Rilievo assorbente ai fini dell’annullamento dell’atto impugnato va assegnato alla circostanza che, nel corpo del provvedimento, i precedenti di polizia risultano acriticamente recepiti nella loro storicità senza alcun autonomo vaglio critico, come dati cioè di per stessi idonei ad accreditare un giudizio di disvalore. In tal modo risulta svilita quella discrezionalità di cui il provvedimento in questione dovrebbe essere espressione e il cui esercizio viene, nel caso di specie, di fatto rifiutato sulla scorta di un automatismo non solo non previsto dalla legislazione di settore, ma nemmeno consentito, dovendo l’Autorità competente farsi carico di un’approfondita analisi, a tutto tondo, del vissuto dell’istante e del contesto familiare, sociale ed economico che lo qualifica e, sulla scorta delle relative risultanze, trarre conclusioni coerenti di cui deve offrire una convincente motivazione.
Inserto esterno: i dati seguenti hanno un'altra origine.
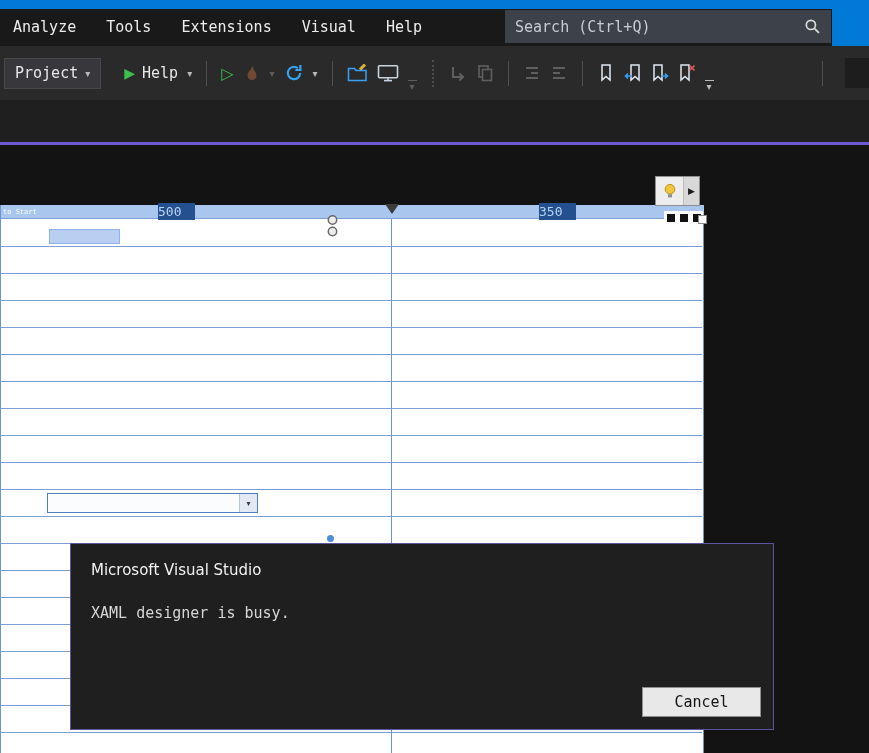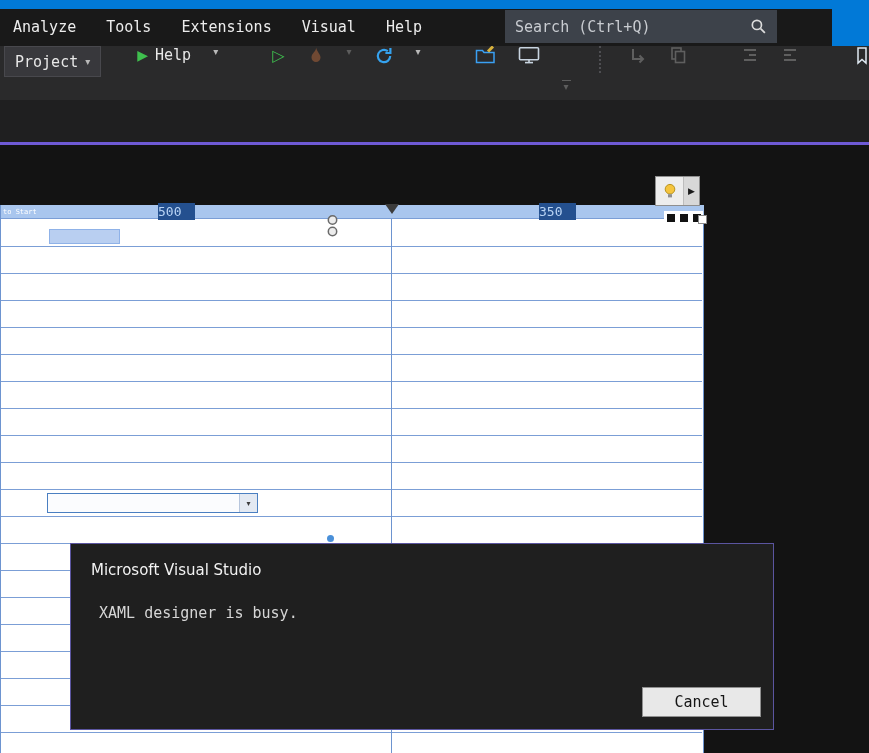"Search (Ctrl+Q)" .search-box { width: 272px -> 326px }
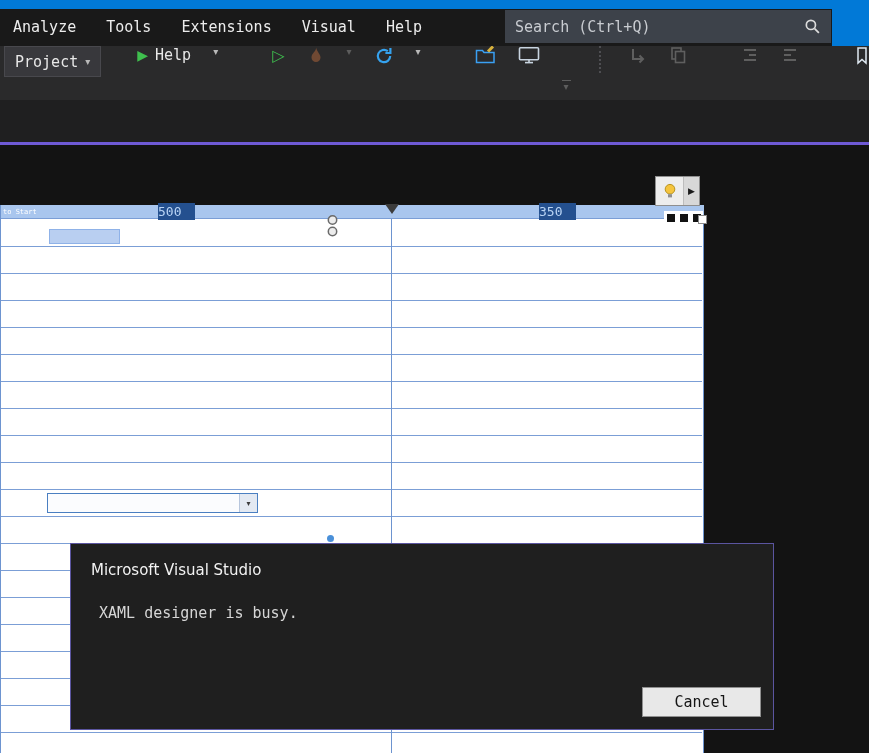"Project" .toolbar { align-items: flex-start -> center; gap: 22px -> 9px }
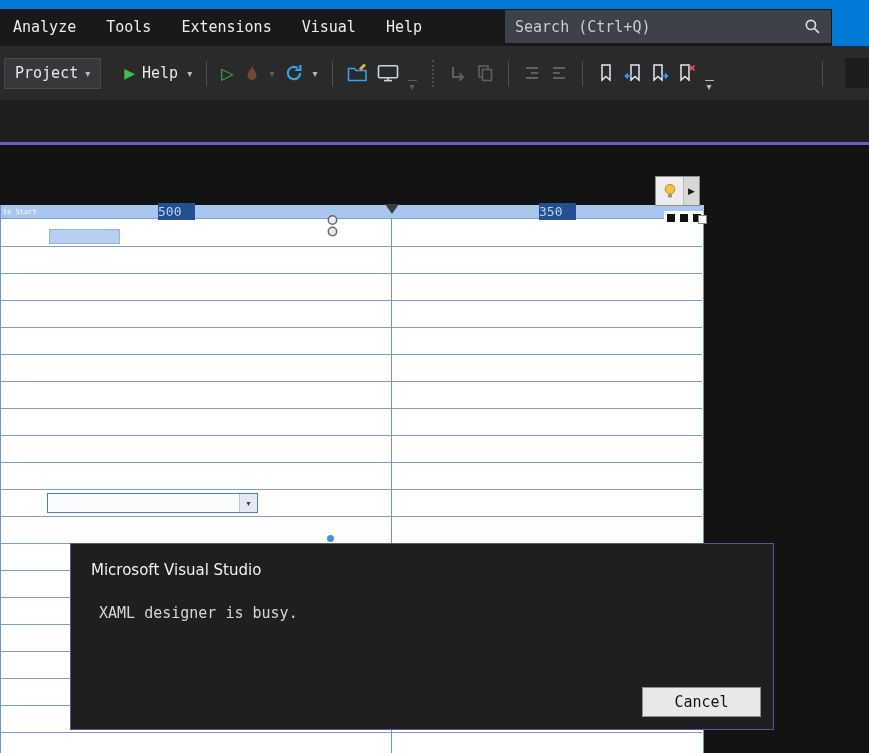"XAML designer is busy." .dialog-msg { left: 28px -> 20px }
La necessità di una motivazione proporzionata e coerente alle specifiche emergenze del caso risulta predicabile finanche in caso di condanna, essendo censurabile il provvedimento ministeriale che non faccia alcun cenno né al particolare disvalore della condotta sanzionata rispetto ai principî fondamentali della convivenza sociale e alla tutela anticipata della incolumità pubblica, né alla condizione sociale dello straniero, limitandosi a constatare in modo meccanicistico, a fronte del fatto storico di reato, la mancata coincidenza tra l’interesse pubblico e quello del richiedente alla concessione della cittadinanza italiana sul rilievo che “la condanna subita è comunque indice di inaffidabilità del richiedente e di una non compiuta integrazione nella comunità nazionale desumibile anche dal rispetto delle norme penali” (cfr. Cons. St., Sez. III, 14 maggio 2019 n. 3121; Cons. Stato. Sez. III, 20 marzo 2019, n. 1837).